PROVIDED RECORDS:
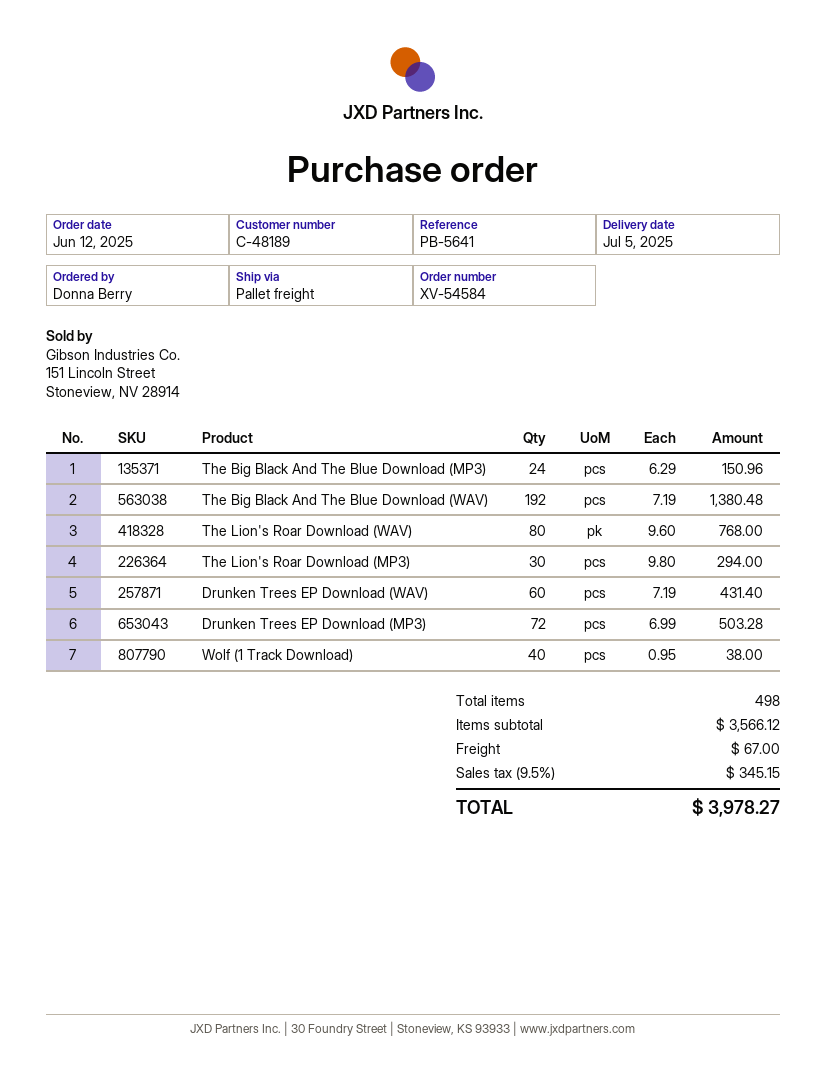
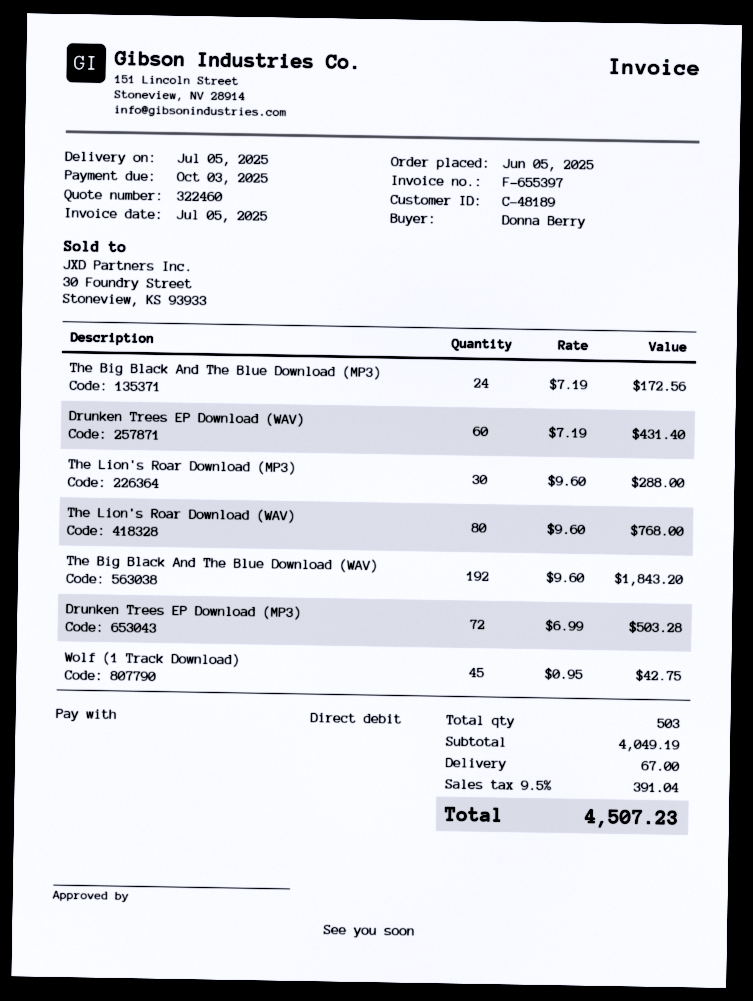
order date: 2025-06-12 -> 2025-06-05
The Big Black And The Blue Download (MP3): 24 x 6.29 = 150.96 -> 24 x 7.19 = 172.56
The Big Black And The Blue Download (WAV): 192 x 7.19 = 1380.48 -> 192 x 9.60 = 1843.20
The Lion's Roar Download (MP3): 30 x 9.80 = 294.00 -> 30 x 9.60 = 288.00
Wolf (1 Track Download): 40 x 0.95 = 38.00 -> 45 x 0.95 = 42.75
total quantity: 498 -> 503
subtotal: 3566.12 -> 4049.19
tax: 9.5% = 345.15 -> 9.5% = 391.04
total: 3978.27 -> 4507.23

EXERCISE: Repeat the records above exactly. Pictures do not belong in the copy.

EXPECTED ANSWER:
order date: 2025-06-12 -> 2025-06-05
The Big Black And The Blue Download (MP3): 24 x 6.29 = 150.96 -> 24 x 7.19 = 172.56
The Big Black And The Blue Download (WAV): 192 x 7.19 = 1380.48 -> 192 x 9.60 = 1843.20
The Lion's Roar Download (MP3): 30 x 9.80 = 294.00 -> 30 x 9.60 = 288.00
Wolf (1 Track Download): 40 x 0.95 = 38.00 -> 45 x 0.95 = 42.75
total quantity: 498 -> 503
subtotal: 3566.12 -> 4049.19
tax: 9.5% = 345.15 -> 9.5% = 391.04
total: 3978.27 -> 4507.23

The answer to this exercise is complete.